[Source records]
════════

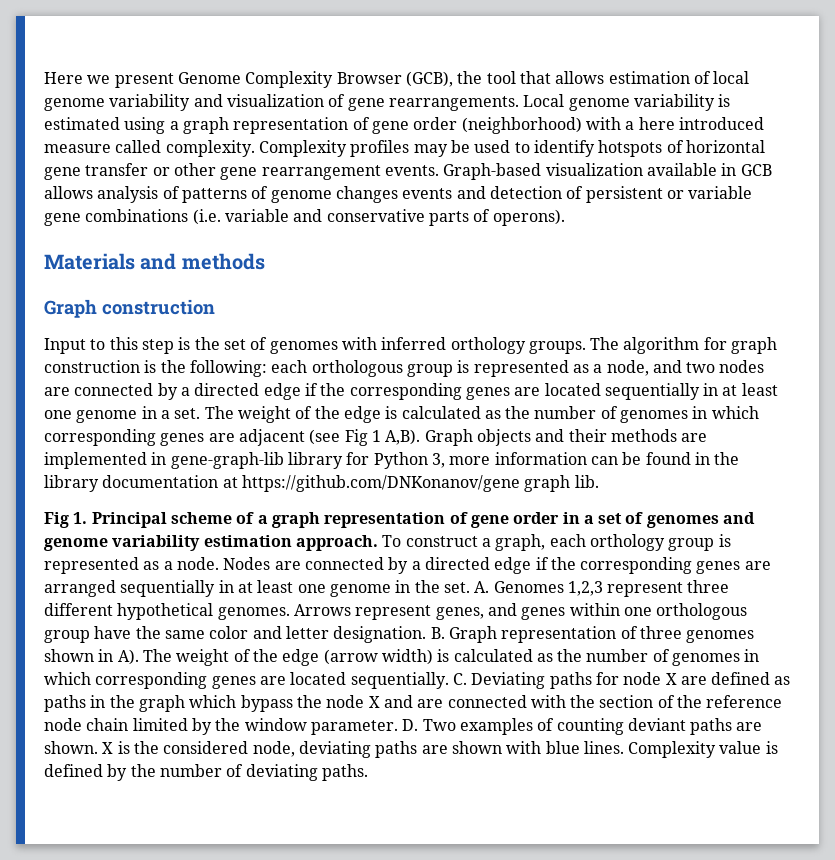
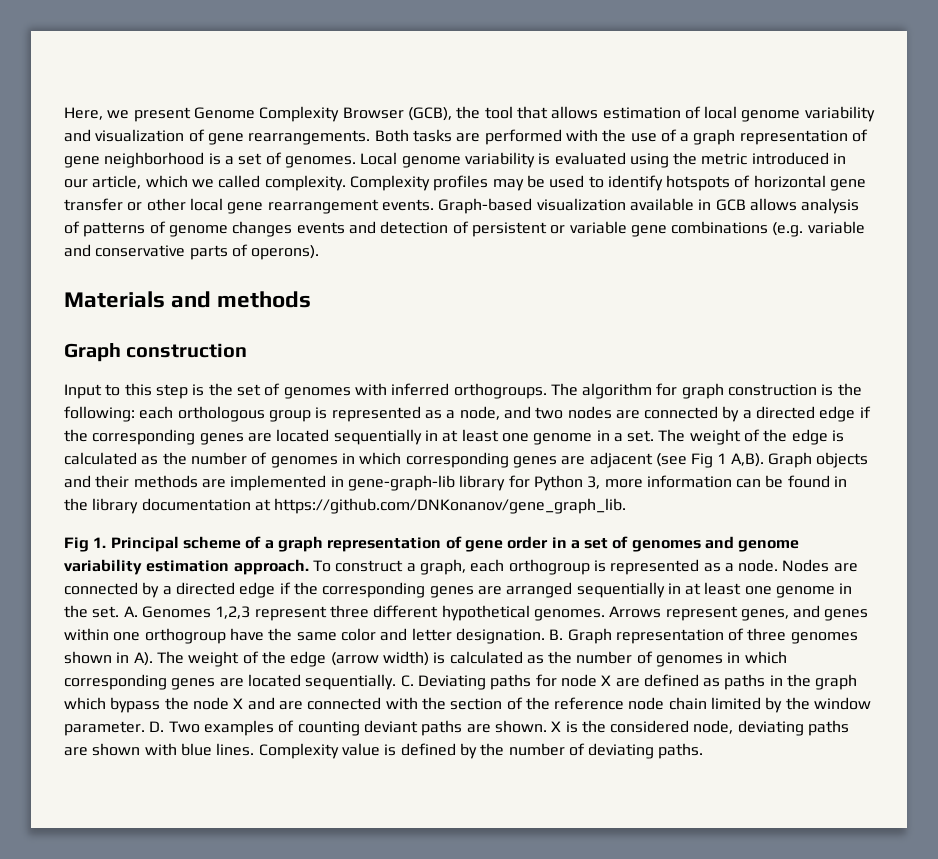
- Here we present Genome Complexity Browser (GCB), the tool that allows estimation of local genome variability and visualization of gene rearrangements.
+ Here, we present Genome Complexity Browser (GCB), the tool that allows estimation of local genome variability and visualization of gene rearrangements.
- Local genome variability is estimated using a graph representation of gene order (neighborhood) with a here introduced measure called complexity.
+ Both tasks are performed with the use of a graph representation of gene neighborhood is a set of genomes. Local genome variability is evaluated using the metric introduced in our article, which we called complexity.
- Complexity profiles may be used to identify hotspots of horizontal gene transfer or other gene rearrangement events.
+ Complexity profiles may be used to identify hotspots of horizontal gene transfer or other local gene rearrangement events.
- Graph-based visualization available in GCB allows analysis of patterns of genome changes events and detection of persistent or variable gene combinations (i.e. variable and conservative parts of operons).
+ Graph-based visualization available in GCB allows analysis of patterns of genome changes events and detection of persistent or variable gene combinations (e.g. variable and conservative parts of operons).
- Input to this step is the set of genomes with inferred orthology groups.
+ Input to this step is the set of genomes with inferred orthogroups.
- Graph objects and their methods are implemented in gene-graph-lib library for Python 3, more information can be found in the library documentation at https://github.com/DNKonanov/gene graph lib.
+ Graph objects and their methods are implemented in gene-graph-lib library for Python 3, more information can be found in the library documentation at https://github.com/DNKonanov/gene_graph_lib.
- To construct a graph, each orthology group is represented as a node.
+ To construct a graph, each orthogroup is represented as a node.
- Arrows represent genes, and genes within one orthologous group have the same color and letter designation.
+ Arrows represent genes, and genes within one orthogroup have the same color and letter designation.

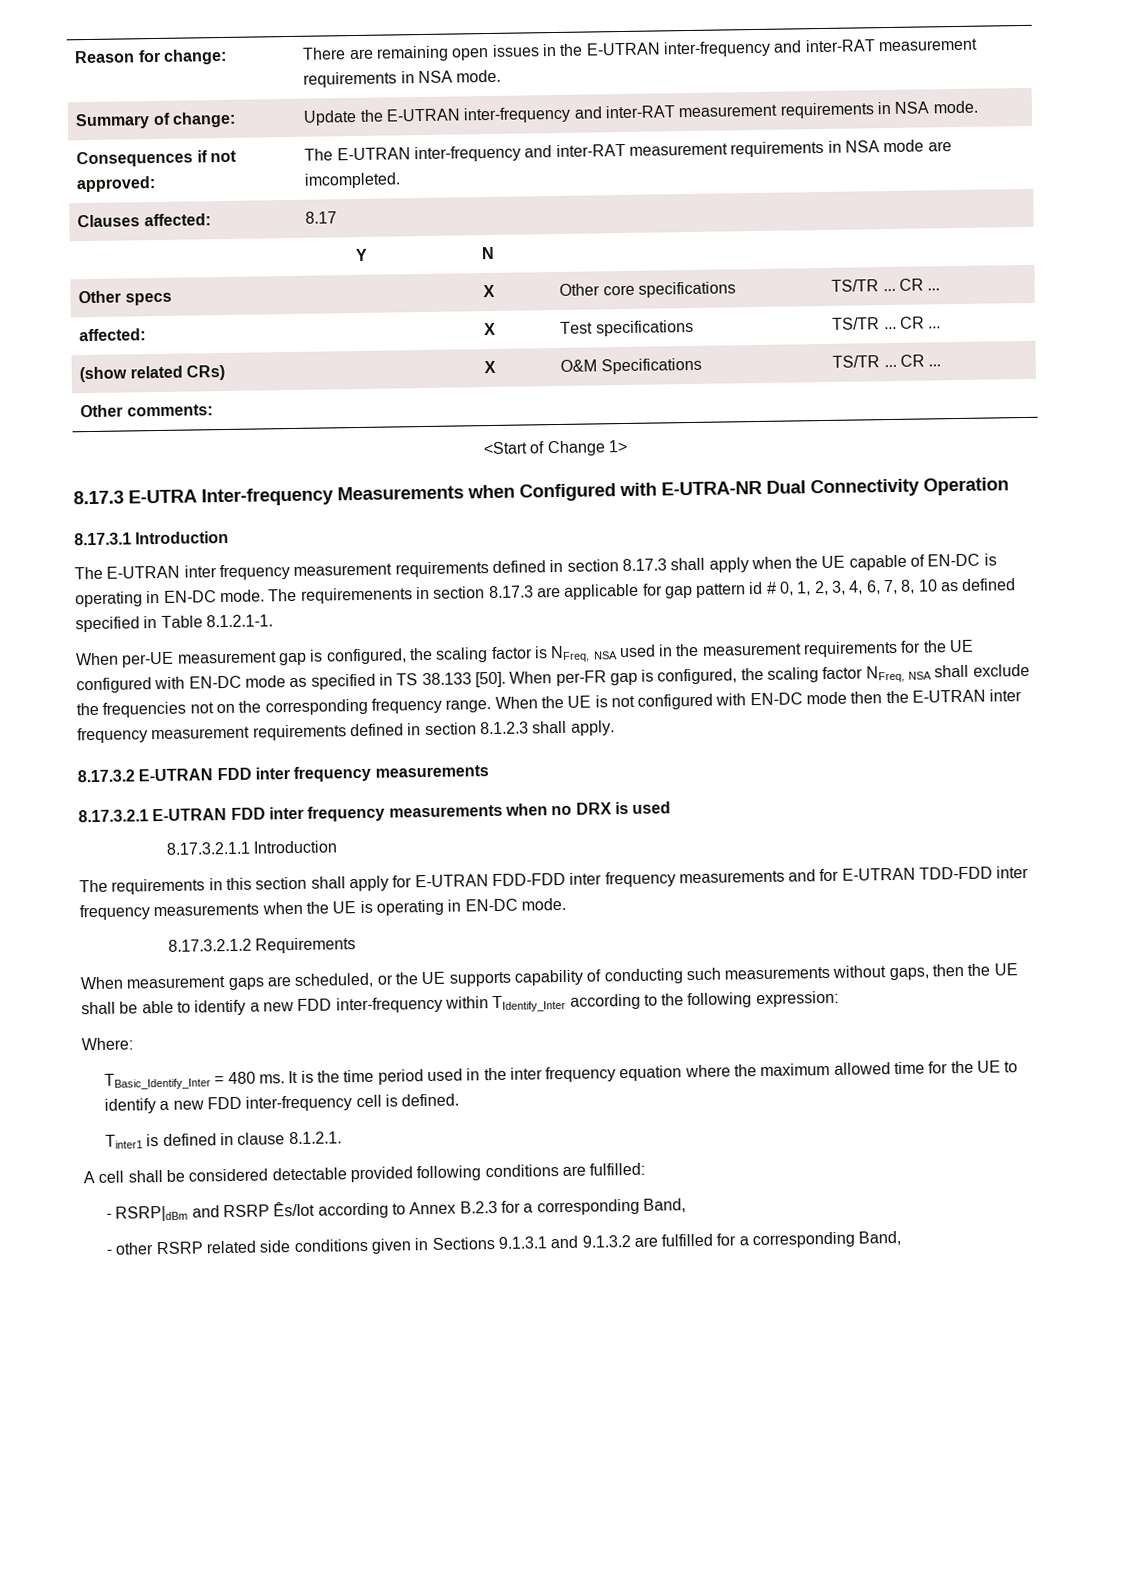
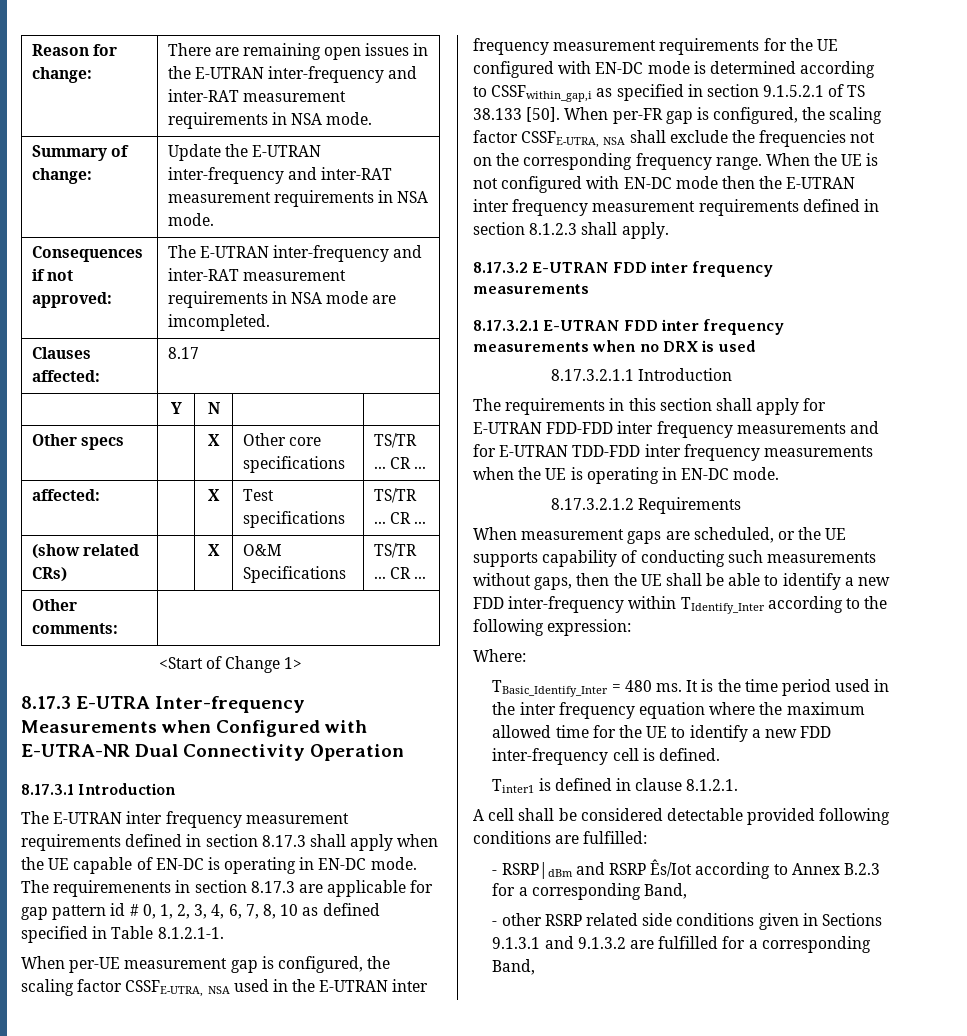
- When per-UE measurement gap is configured, the scaling factor is NFreq, NSA used in the measurement requirements for the UE configured with EN-DC mode as specified in TS 38.133 [50].
+ When per-UE measurement gap is configured, the scaling factor CSSFE-UTRA, NSA used in the E-UTRAN inter frequency measurement requirements for the UE configured with EN-DC mode is determined according to CSSFwithin_gap,i as specified in section 9.1.5.2.1 of TS 38.133 [50].
- When per-FR gap is configured, the scaling factor NFreq, NSA shall exclude the frequencies not on the corresponding frequency range.
+ When per-FR gap is configured, the scaling factor CSSFE-UTRA, NSA shall exclude the frequencies not on the corresponding frequency range.

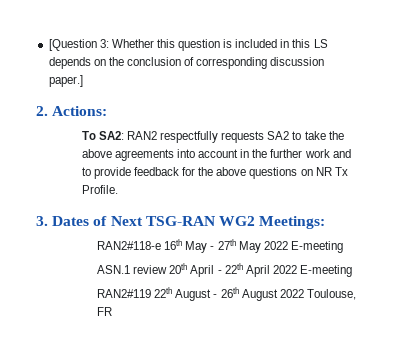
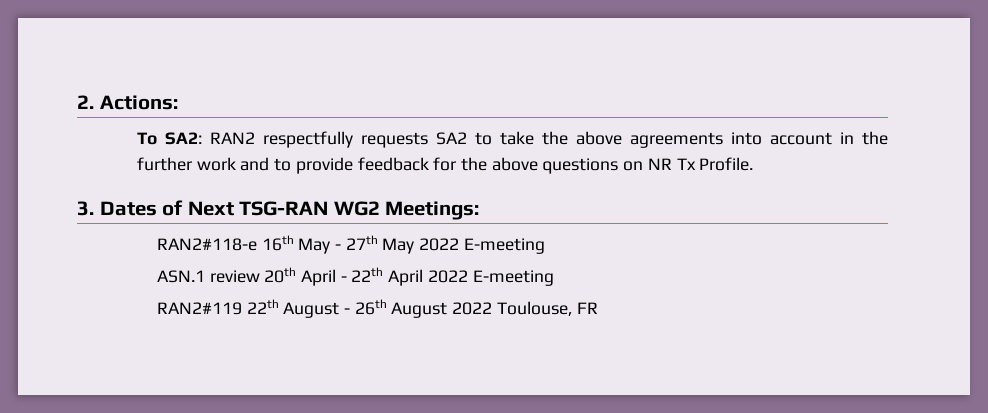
- [Question 3: Whether this question is included in this LS depends on the conclusion of corresponding discussion paper.]

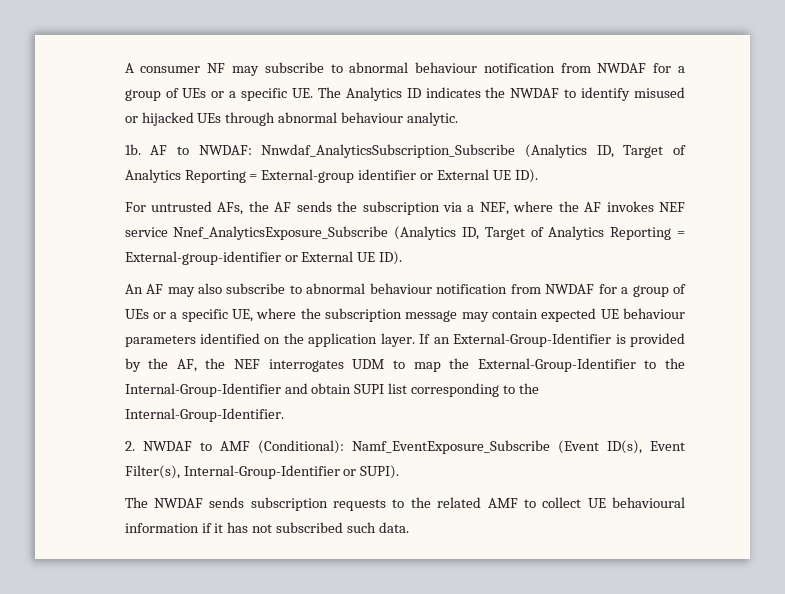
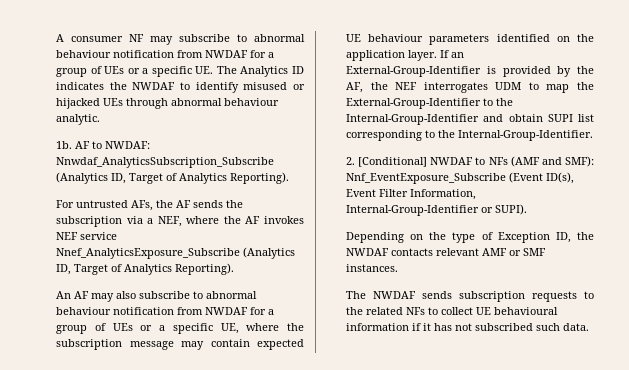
- AF to NWDAF: Nnwdaf_AnalyticsSubscription_Subscribe (Analytics ID, Target of Analytics Reporting = External-group identifier or External UE ID).
+ AF to NWDAF: Nnwdaf_AnalyticsSubscription_Subscribe (Analytics ID, Target of Analytics Reporting).
- For untrusted AFs, the AF sends the subscription via a NEF, where the AF invokes NEF service Nnef_AnalyticsExposure_Subscribe (Analytics ID, Target of Analytics Reporting = External-group-identifier or External UE ID).
+ For untrusted AFs, the AF sends the subscription via a NEF, where the AF invokes NEF service Nnef_AnalyticsExposure_Subscribe (Analytics ID, Target of Analytics Reporting).
- 2. NWDAF to AMF (Conditional): Namf_EventExposure_Subscribe (Event ID(s), Event Filter(s), Internal-Group-Identifier or SUPI).
+ 2. [Conditional] NWDAF to NFs (AMF and SMF): Nnf_EventExposure_Subscribe (Event ID(s), Event Filter Information, Internal-Group-Identifier or SUPI).
+ Depending on the type of Exception ID, the NWDAF contacts relevant AMF or SMF instances.
- The NWDAF sends subscription requests to the related AMF to collect UE behavioural information if it has not subscribed such data.
+ The NWDAF sends subscription requests to the related NFs to collect UE behavioural information if it has not subscribed such data.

════════

▸ **Task prompt**: Return the lines beginning at the one that contains "- AF to NWDAF: Nnwdaf_AnalyticsSubscription_Subscribe" and continuing through the last line of the data, exactly as they stand and without any others.

▸ **Answer for this exercise**:
- AF to NWDAF: Nnwdaf_AnalyticsSubscription_Subscribe (Analytics ID, Target of Analytics Reporting = External-group identifier or External UE ID).
+ AF to NWDAF: Nnwdaf_AnalyticsSubscription_Subscribe (Analytics ID, Target of Analytics Reporting).
- For untrusted AFs, the AF sends the subscription via a NEF, where the AF invokes NEF service Nnef_AnalyticsExposure_Subscribe (Analytics ID, Target of Analytics Reporting = External-group-identifier or External UE ID).
+ For untrusted AFs, the AF sends the subscription via a NEF, where the AF invokes NEF service Nnef_AnalyticsExposure_Subscribe (Analytics ID, Target of Analytics Reporting).
- 2. NWDAF to AMF (Conditional): Namf_EventExposure_Subscribe (Event ID(s), Event Filter(s), Internal-Group-Identifier or SUPI).
+ 2. [Conditional] NWDAF to NFs (AMF and SMF): Nnf_EventExposure_Subscribe (Event ID(s), Event Filter Information, Internal-Group-Identifier or SUPI).
+ Depending on the type of Exception ID, the NWDAF contacts relevant AMF or SMF instances.
- The NWDAF sends subscription requests to the related AMF to collect UE behavioural information if it has not subscribed such data.
+ The NWDAF sends subscription requests to the related NFs to collect UE behavioural information if it has not subscribed such data.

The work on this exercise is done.